(User interface change data)
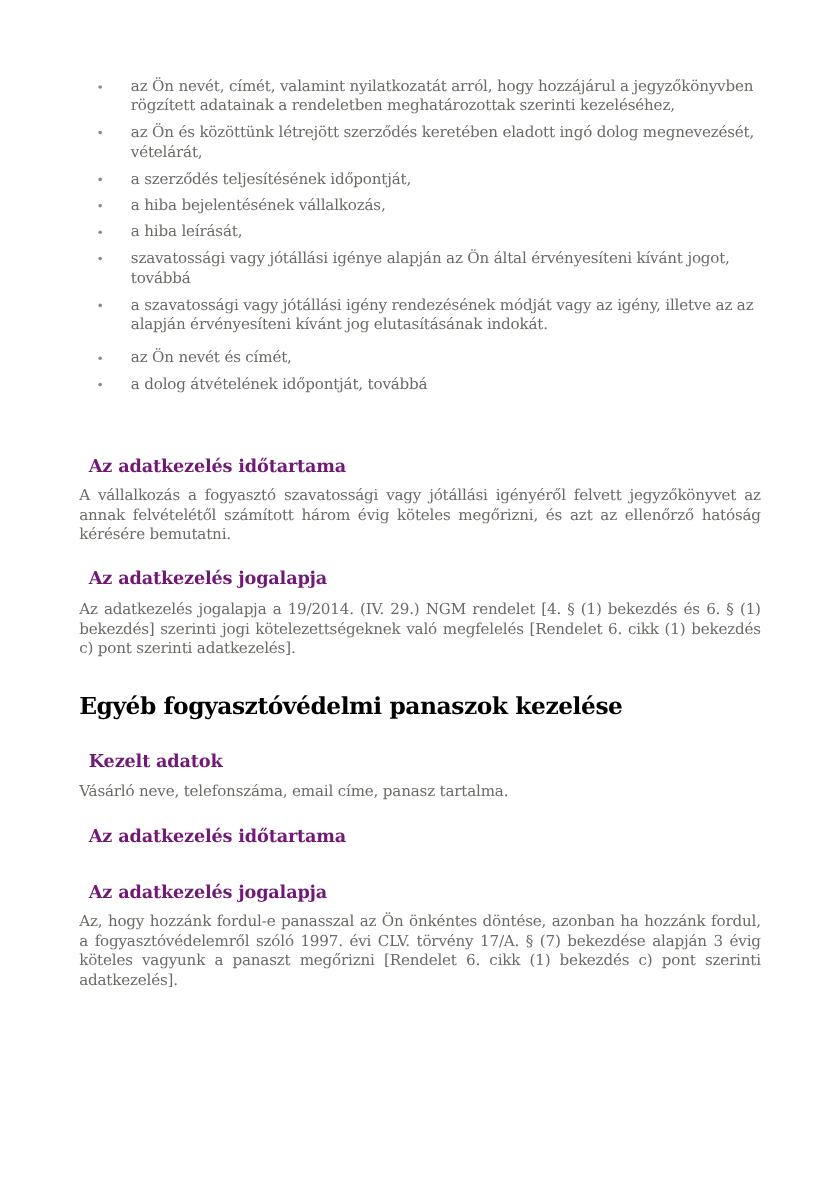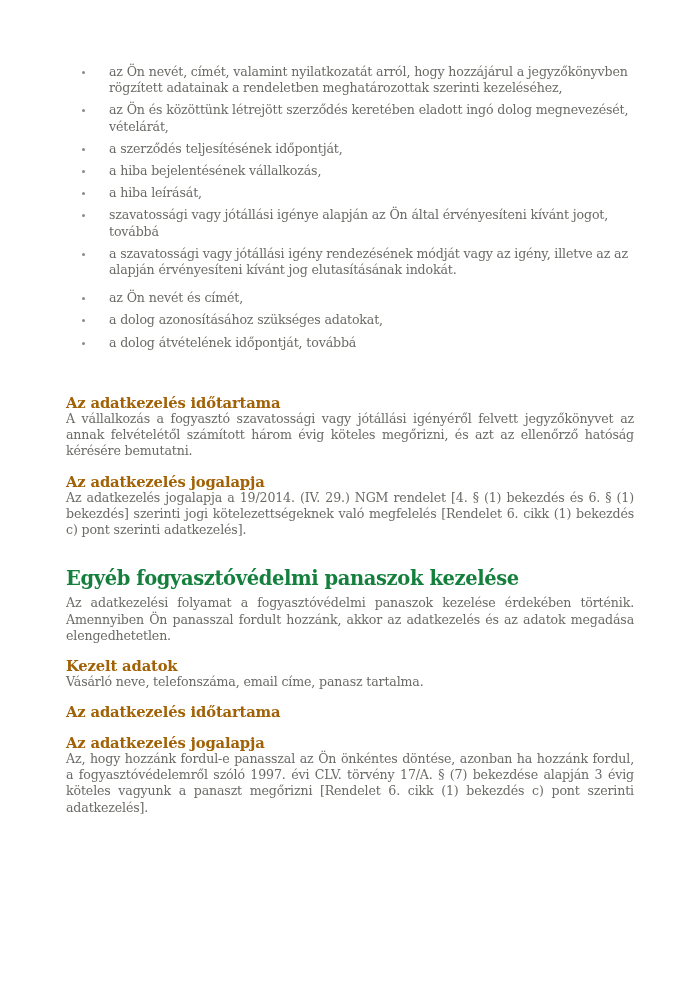"a dolog azonosításához szükséges" li { html: <li> <span></span> <span>a dolog azonosításához szükséges adatokat,</span> </li> -> none }
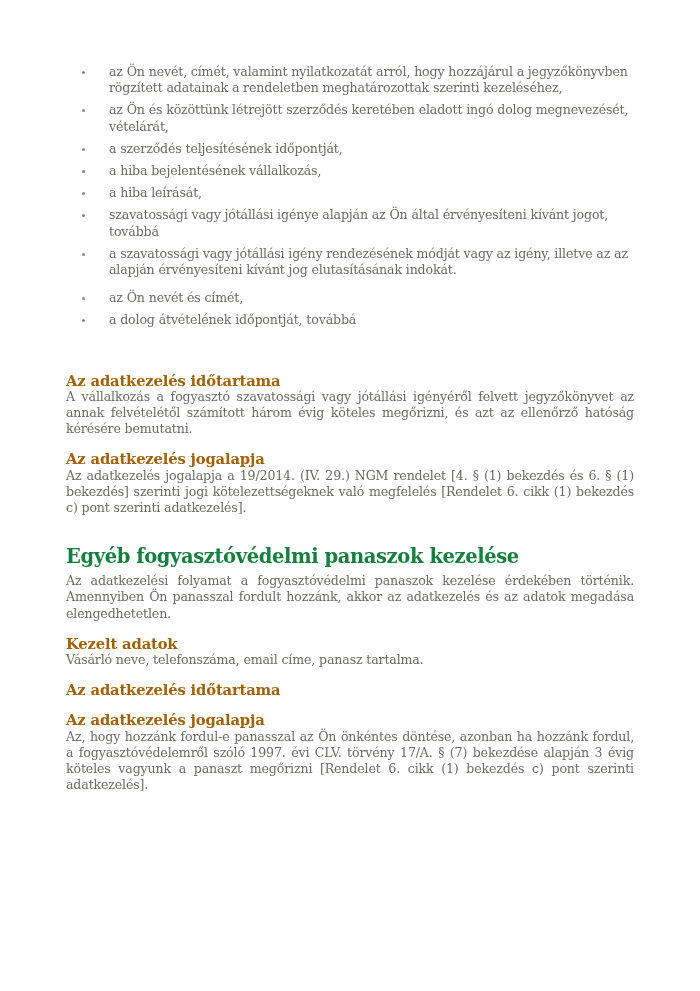"Az adatkezelés időtartama" .sub-h { color: #a16207 -> #701a75; margin: 0 -> 8px }
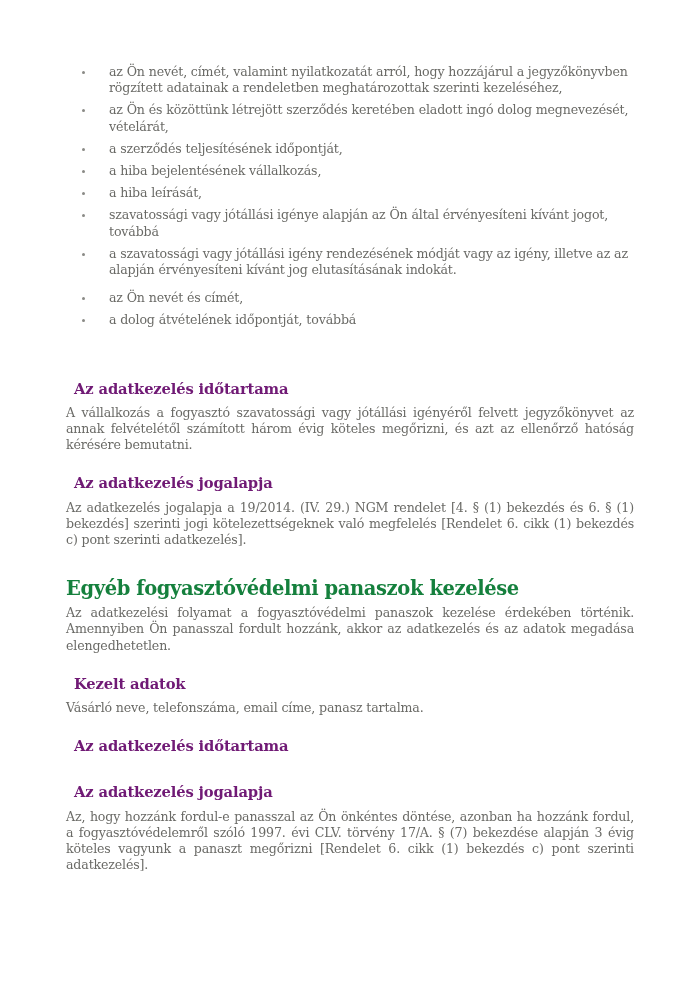"Egyéb fogyasztóvédelmi panaszok kezelése" .main-h { color: #15803d -> #000000 }
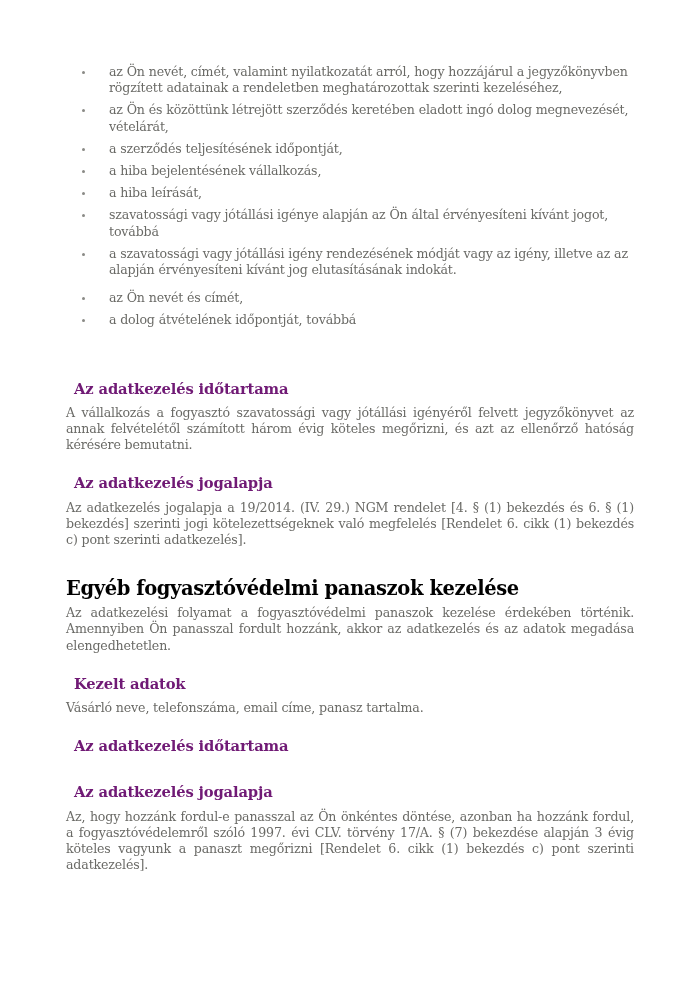"Az adatkezelési folyamat a" p { html: <p>Az adatkezelési folyamat a fogyasztóvédelmi panaszok kezelése érdekében történik. Amennyiben Ön panasszal fordult hozzánk, akkor az adatkezelés és az adatok megadása elengedhetetlen.</p> -> none }
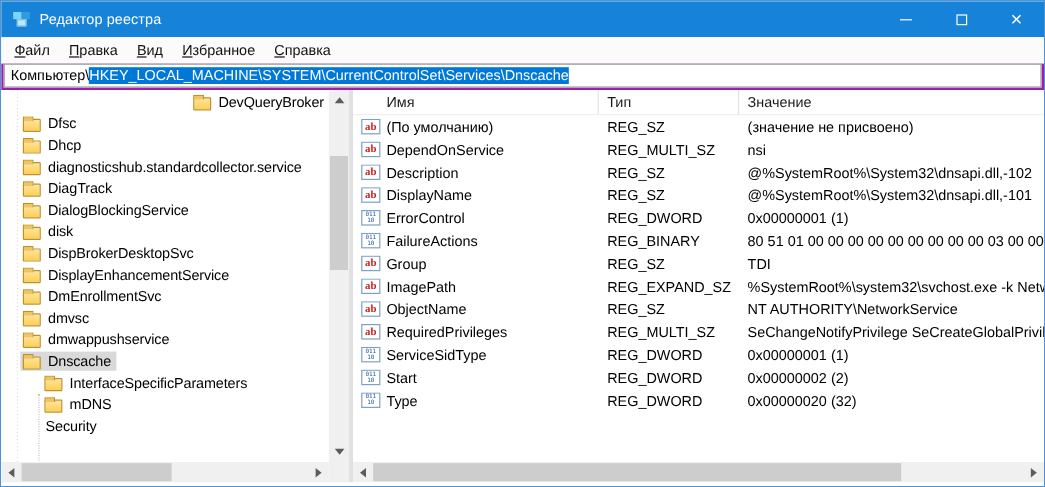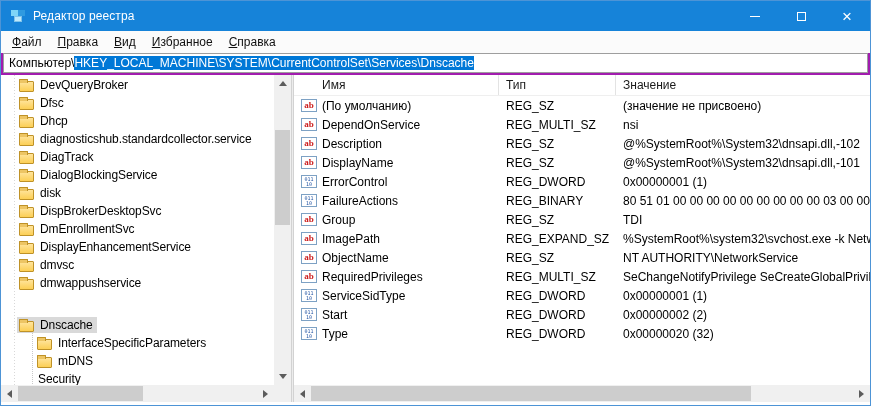"DevQueryBroker" div.tree-row { justify-content: none -> flex-end }
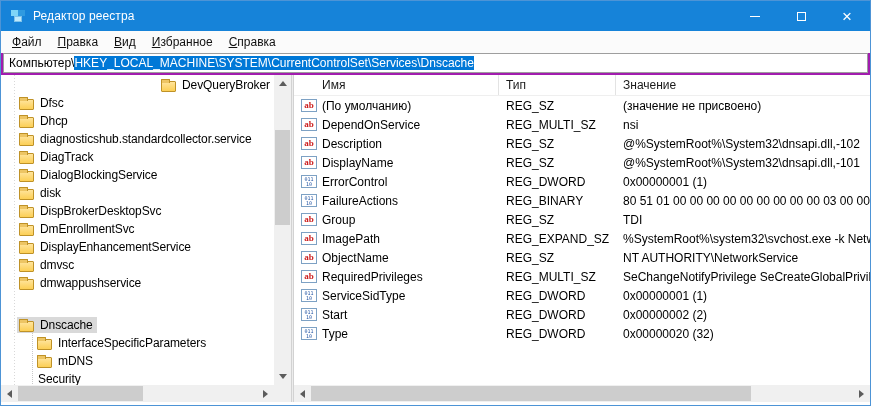"DmEnrollmentSvc" div.tree-row { order: before "DisplayEnhancementService" -> after "DisplayEnhancementService" }
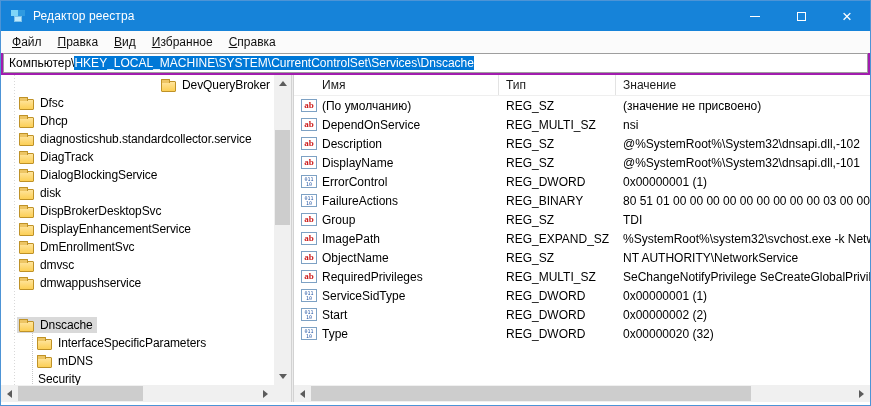"Dnscache" div.tree-row { margin-top: 24px -> none }
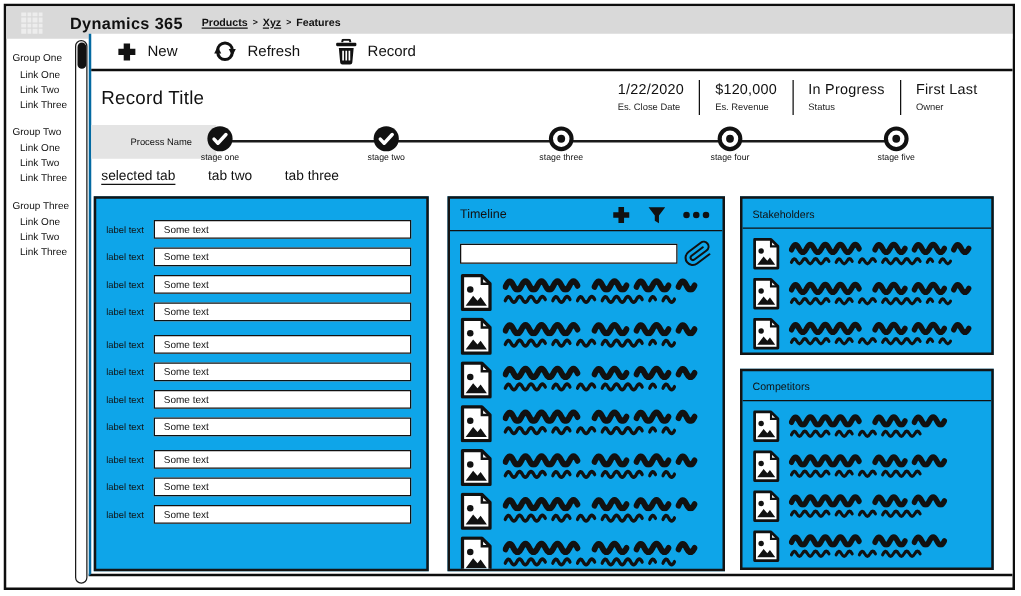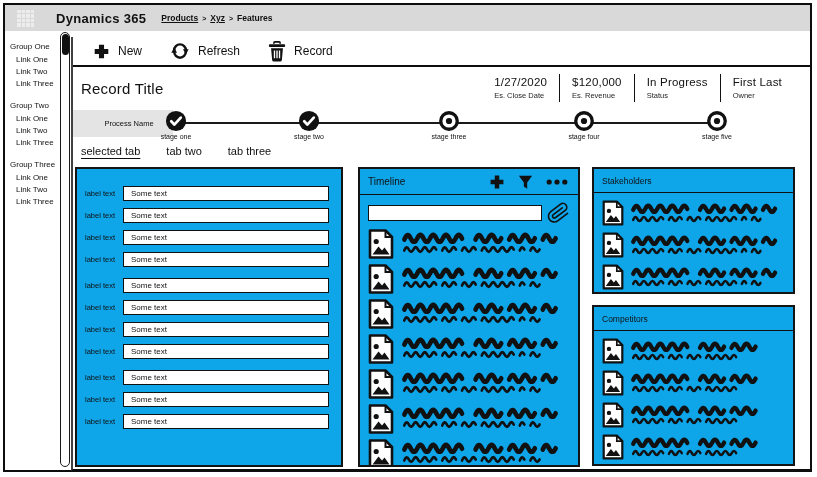"New" .main { border-left: 2px solid #404040 -> 2px solid #0369a1; top: 32px -> 22px }
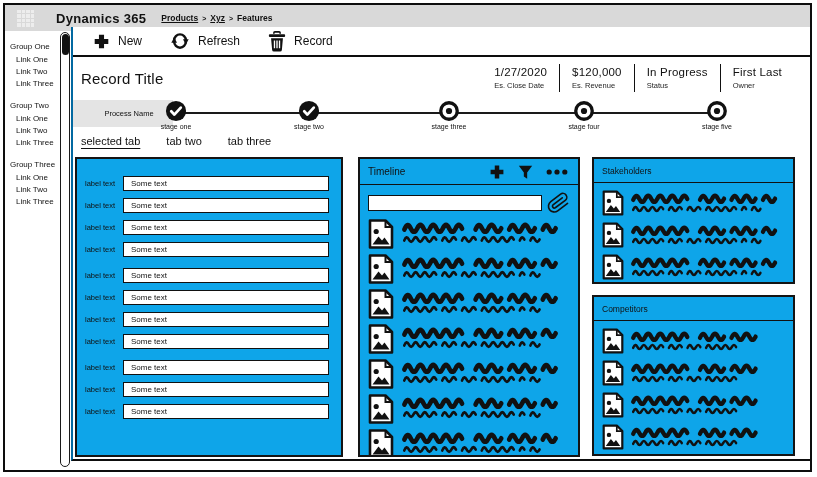"1/27/2020" div.hval { text: 1/27/2020 -> 1/22/2020 }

- **Exercise brief**
Only the lines from the one containing "border-left: 2px solid" through the last line of the data may appear in the answer, each given again exactly and with pictures left out.

- **Response to this exercise**
"New" .main { border-left: 2px solid #404040 -> 2px solid #0369a1; top: 32px -> 22px }
"1/27/2020" div.hval { text: 1/27/2020 -> 1/22/2020 }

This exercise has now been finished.